## EXERCISE AIM
Could you restate, exactly and with nothing added, the lines from the start of the data through the line that holds "Liberation Serif, serif;", leaving the pictures out?

(Front-end code change data)
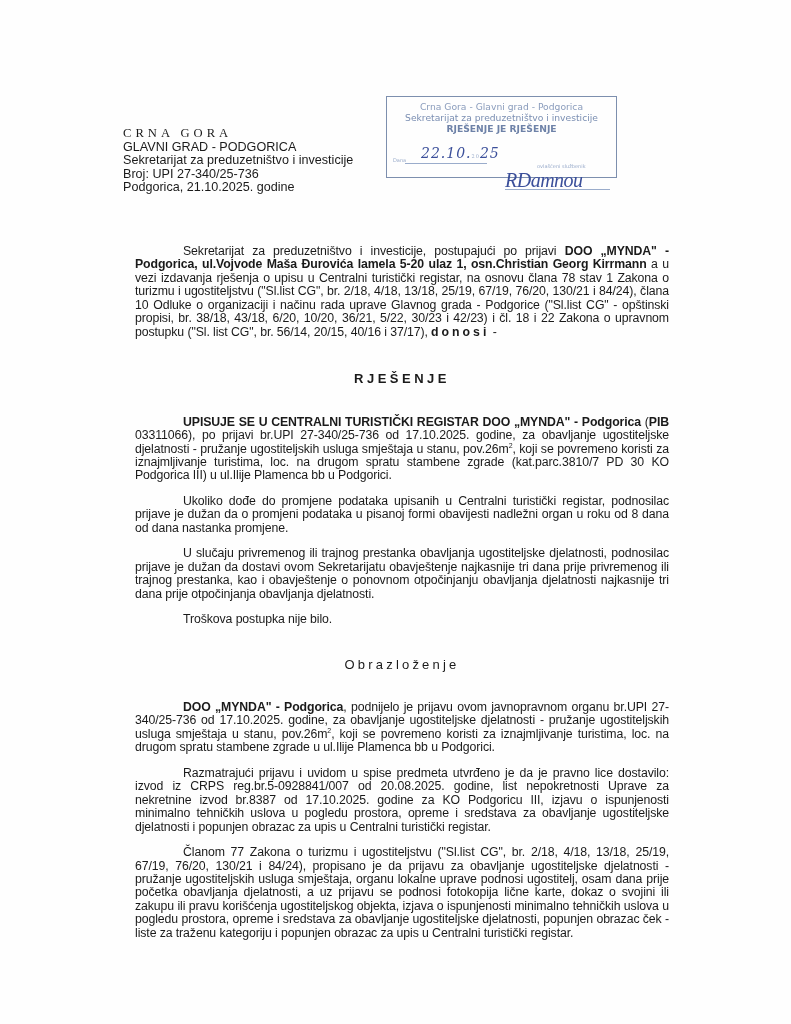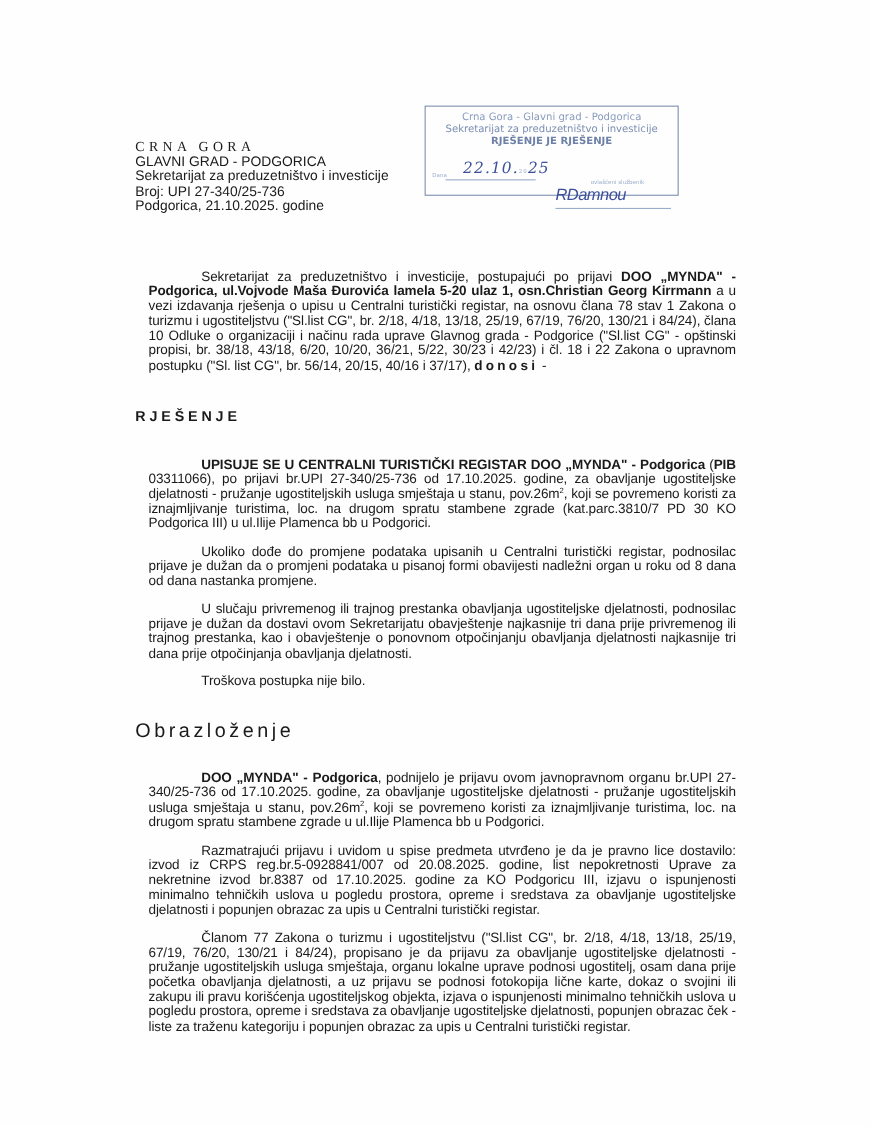--- a/index.html
+++ b/index.html
@@ -27,8 +27,8 @@
   .stamp .dval { position: absolute; left: 28px; top: -2px; font-family: "DejaVu Serif", serif;
     font-style: italic; font-size: 14px; color: #3b4f9a; letter-spacing: 1px; white-space: nowrap; }
   .stamp .official { position: absolute; left: 150px; top: 66px; font-size: 5px; color: #9aaccb; }
-  .stamp .sig { position: absolute; left: 118px; top: 72px; font-family: Liberation Sans, sans-serif;
-    font-style: italic; font-size: 15px; color: #3b4f9a; letter-spacing: -0.5px; white-space: nowrap; }
+  .stamp .sig { position: absolute; left: 118px; top: 72px; font-family: Liberation Serif, serif;
+    font-style: italic; font-size: 20px; color: #3b4f9a; letter-spacing: -0.5px; white-space: nowrap; }
   .stamp .sigline { position: absolute; left: 118px; top: 92px; width: 105px; border-bottom: 0.8px solid #9aaccb; }
   p { margin: 12px; text-align: justify; text-align-last: left; }
   .ind { text-indent: 48px; }

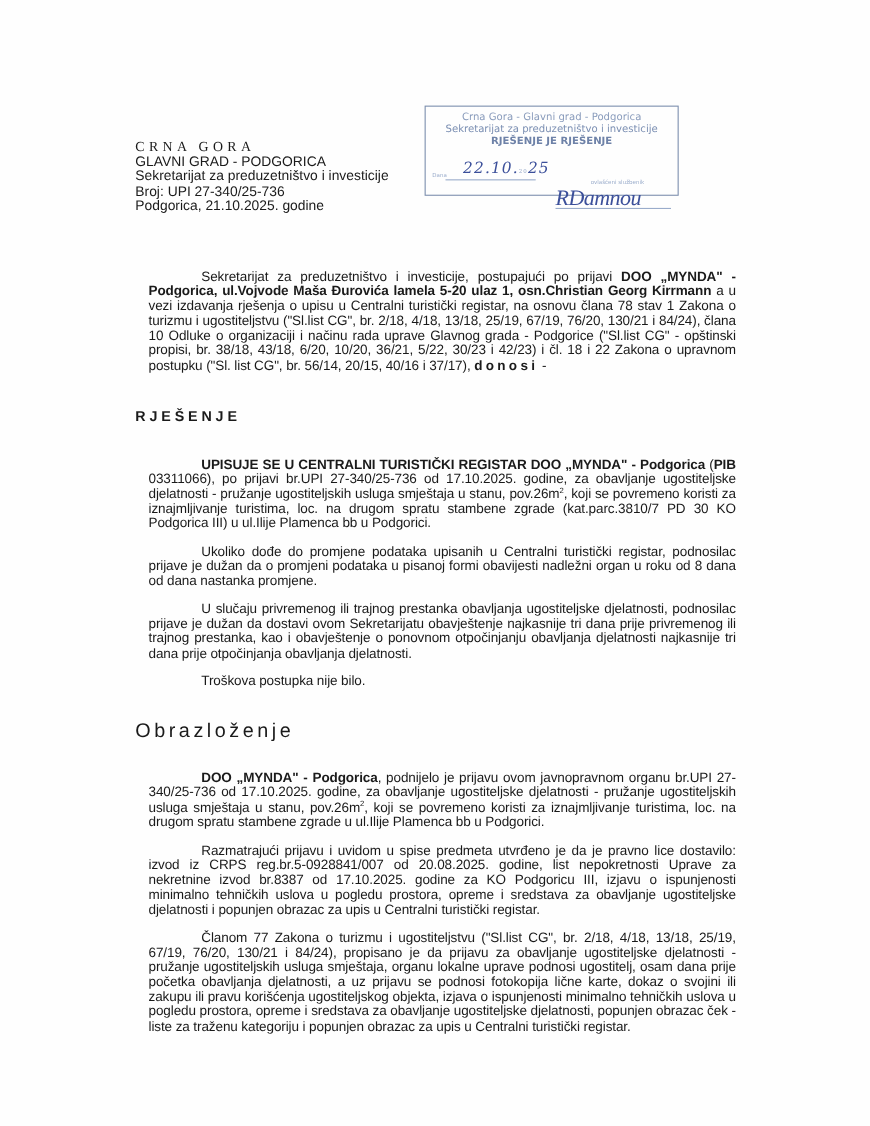--- a/index.html
+++ b/index.html
@@ -32,7 +32,7 @@
   .stamp .sigline { position: absolute; left: 118px; top: 92px; width: 105px; border-bottom: 0.8px solid #9aaccb; }
   p { margin: 12px; text-align: justify; text-align-last: left; }
   .ind { text-indent: 48px; }
-  .title { text-align: left; font-weight: bold; letter-spacing: 3.5px; font-size: 13px; }
+  .title { text-align: center; font-weight: bold; letter-spacing: 3.5px; font-size: 13px; }
   .title2 { text-align: left; letter-spacing: 3.2px; font-size: 18px; }
   b { font-weight: bold; }
   .spaced { letter-spacing: 3px; font-weight: bold; }

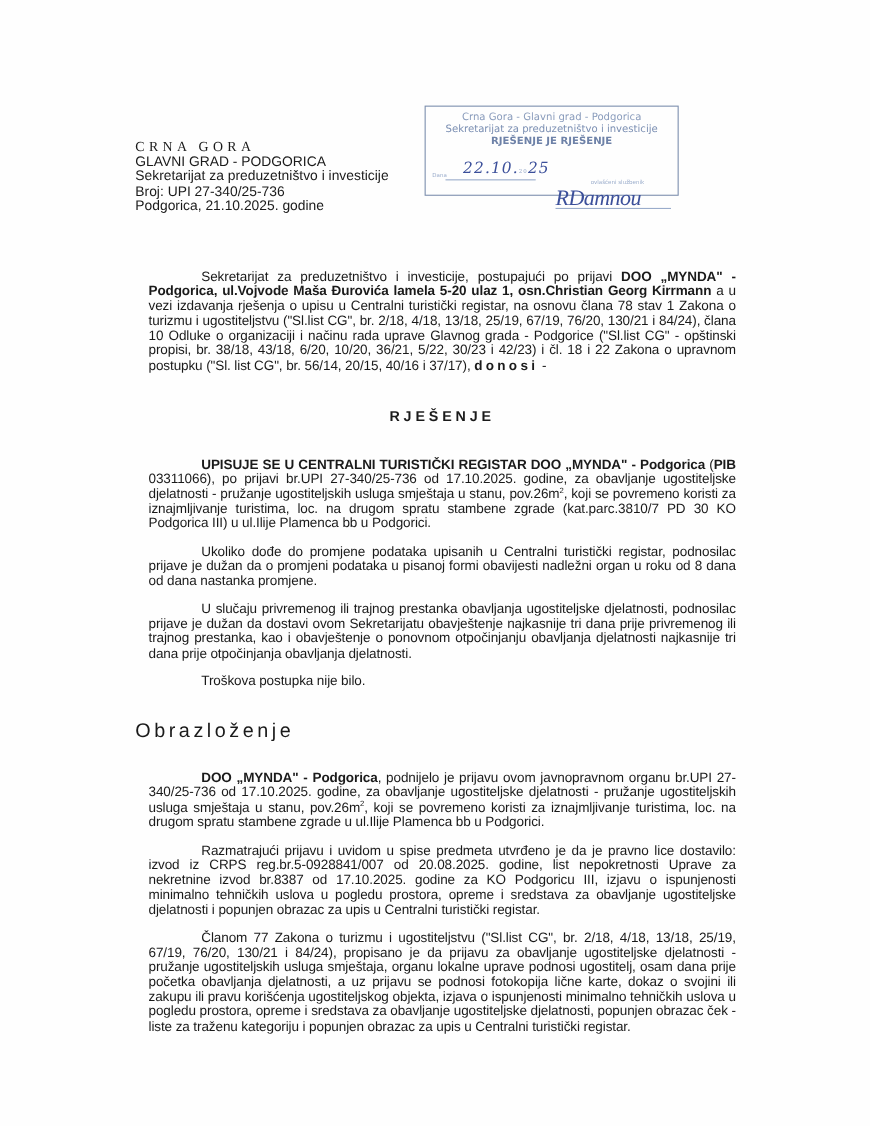--- a/index.html
+++ b/index.html
@@ -33,7 +33,7 @@
   p { margin: 12px; text-align: justify; text-align-last: left; }
   .ind { text-indent: 48px; }
   .title { text-align: center; font-weight: bold; letter-spacing: 3.5px; font-size: 13px; }
-  .title2 { text-align: left; letter-spacing: 3.2px; font-size: 18px; }
+  .title2 { text-align: center; letter-spacing: 3.2px; font-size: 13px; }
   b { font-weight: bold; }
   .spaced { letter-spacing: 3px; font-weight: bold; }
   sup { font-size: 7px; line-height: 0; vertical-align: super; }

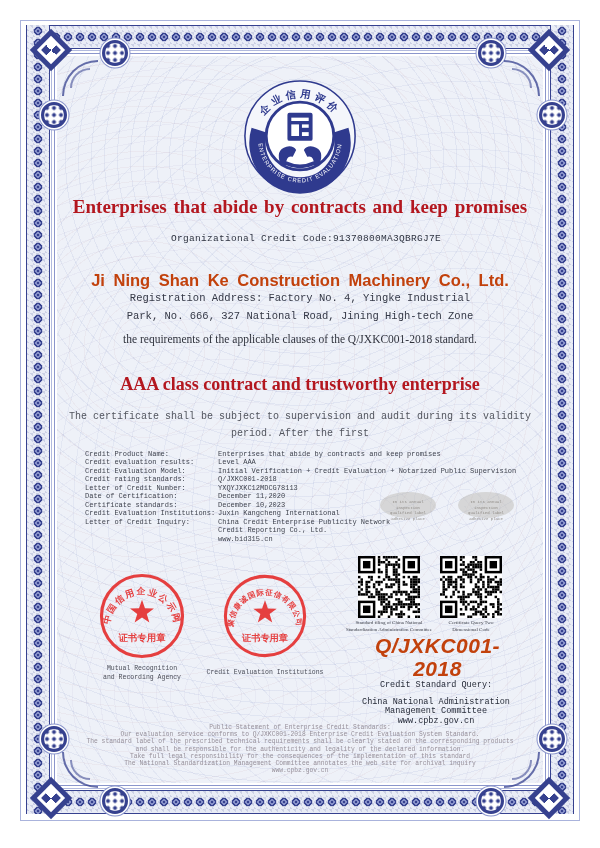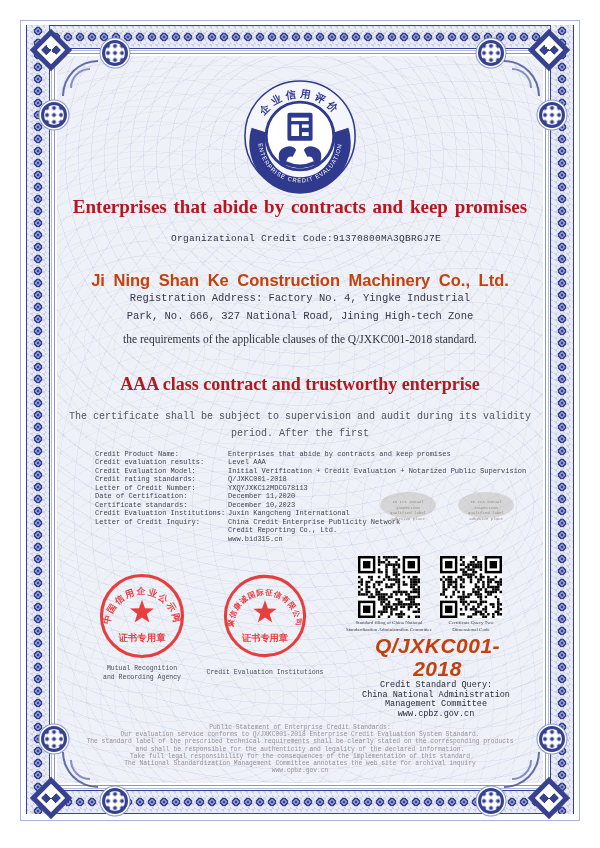--- a/index.html
+++ b/index.html
@@ -55,7 +55,7 @@
   .grade{top:374px;font:bold 18px "Liberation Serif",serif;color:#b3171f;}
   .superv{top:408px;font-size:10px;line-height:17px;color:#52555e;}
   .details{left:85px;top:450px;font-size:7px;line-height:8.45px;color:#3f434e;white-space:nowrap;}
-  .drow .lab{display:inline-block;width:133px;margin-left:10px;}
+  .drow .lab{display:inline-block;width:133px;}
   .stamp{position:absolute;width:56px;height:26px;border-radius:50%;background:rgba(190,188,182,.5);
          text-align:center;font-size:4px;line-height:5.5px;color:#8f8b86;padding-top:8px;box-sizing:border-box;}
   .sealcap{position:absolute;text-align:center;font-size:6.5px;line-height:9px;color:#4b4e59;}

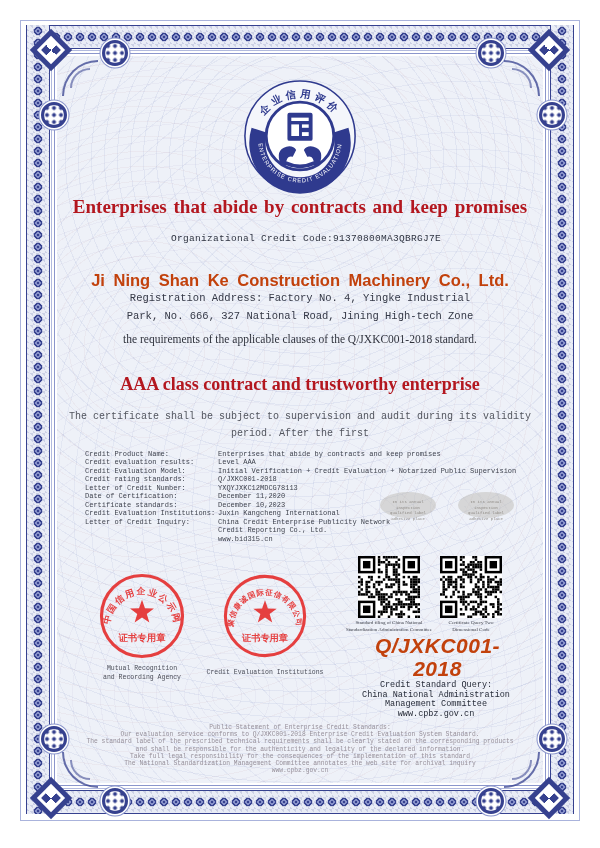--- a/index.html
+++ b/index.html
@@ -64,7 +64,7 @@
   .stdcode{left:360px;top:634px;width:155px;text-align:center;
            font:italic bold 21px "Liberation Sans",sans-serif;line-height:23px;color:#c2410c;letter-spacing:.5px;}
   .query{left:330px;top:681px;width:212px;text-align:center;font-size:8.5px;color:#262b38;line-height:9.5px;}
-  .query .qh{}
+  .query .qh{margin-bottom:7px;}
   .statement{left:60px;right:60px;top:724px;text-align:center;font-size:6.3px;line-height:7.2px;color:#97909a;}
   .statement span{display:block;}
 </style>

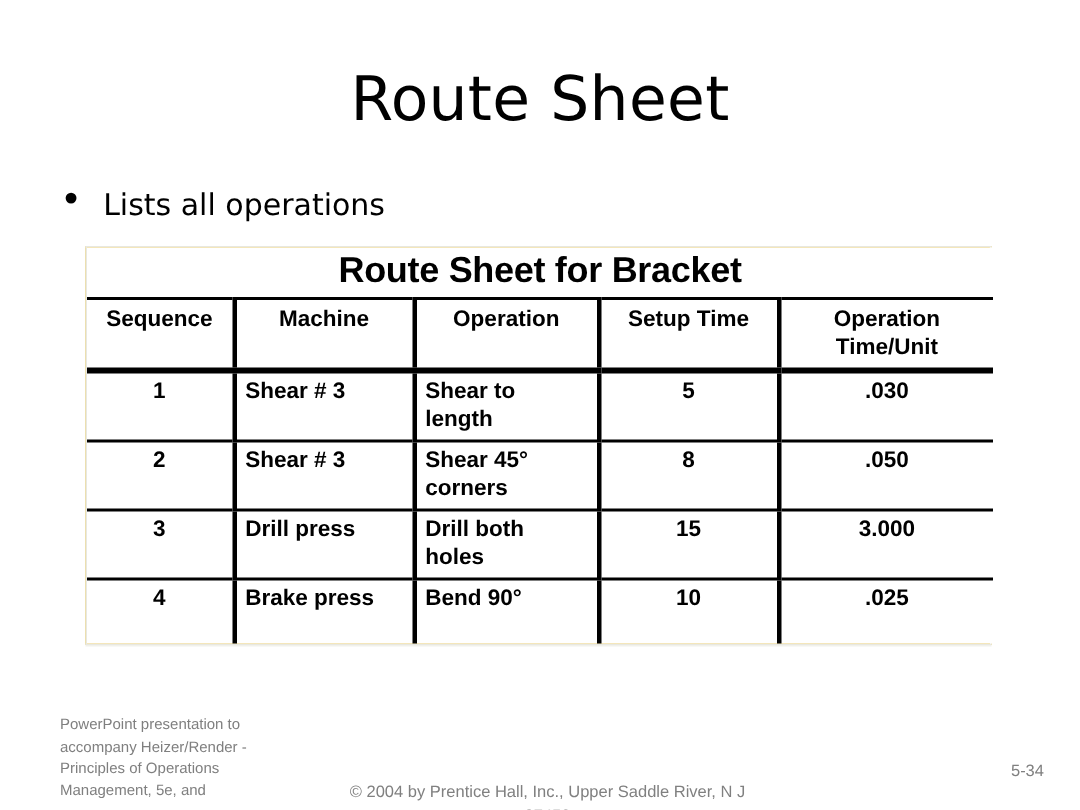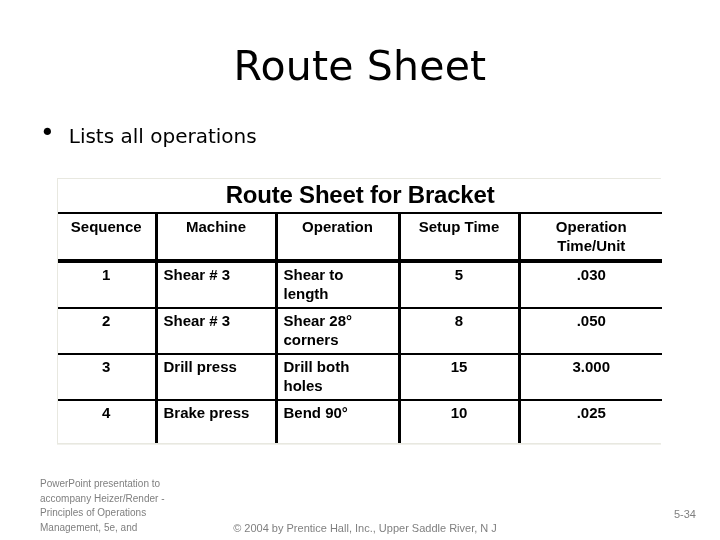--- a/index.html
+++ b/index.html
@@ -68,7 +68,7 @@
   .table-figure {
     position: absolute;
     left: 57px;
-    top: 178px;
+    top: 164px;
     width: 604px;
     background: #eab308;
     border: 1px solid #e8e8e0;

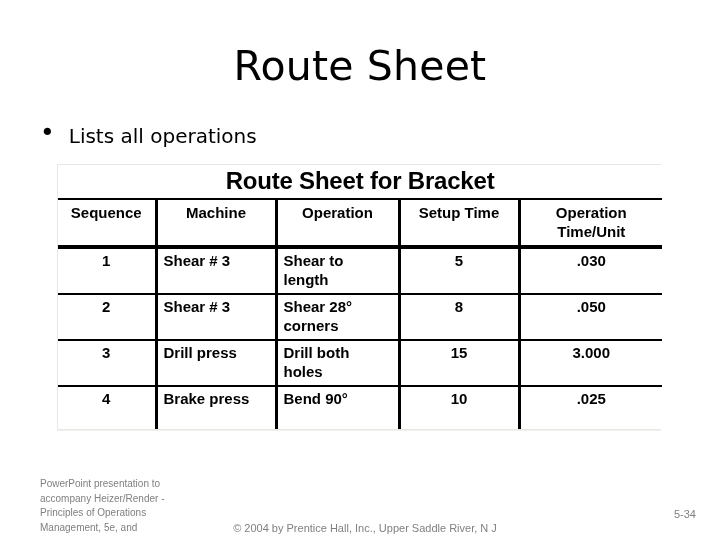--- a/index.html
+++ b/index.html
@@ -210,7 +210,7 @@
         <tr class="route-row">
           <td class="rs-cell center">2</td>
           <td class="rs-cell left">Shear # 3</td>
-          <td class="rs-cell left">Shear 28° corners</td>
+          <td class="rs-cell left">Shear 45° corners</td>
           <td class="rs-cell center">8</td>
           <td class="rs-cell center last">.050</td>
         </tr>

## RESPONSE TO THE TASK
--- a/index.html
+++ b/index.html
@@ -27,8 +27,8 @@
   .stamp .dval { position: absolute; left: 28px; top: -2px; font-family: "DejaVu Serif", serif;
     font-style: italic; font-size: 14px; color: #3b4f9a; letter-spacing: 1px; white-space: nowrap; }
   .stamp .official { position: absolute; left: 150px; top: 66px; font-size: 5px; color: #9aaccb; }
-  .stamp .sig { position: absolute; left: 118px; top: 72px; font-family: Liberation Sans, sans-serif;
-    font-style: italic; font-size: 15px; color: #3b4f9a; letter-spacing: -0.5px; white-space: nowrap; }
+  .stamp .sig { position: absolute; left: 118px; top: 72px; font-family: Liberation Serif, serif;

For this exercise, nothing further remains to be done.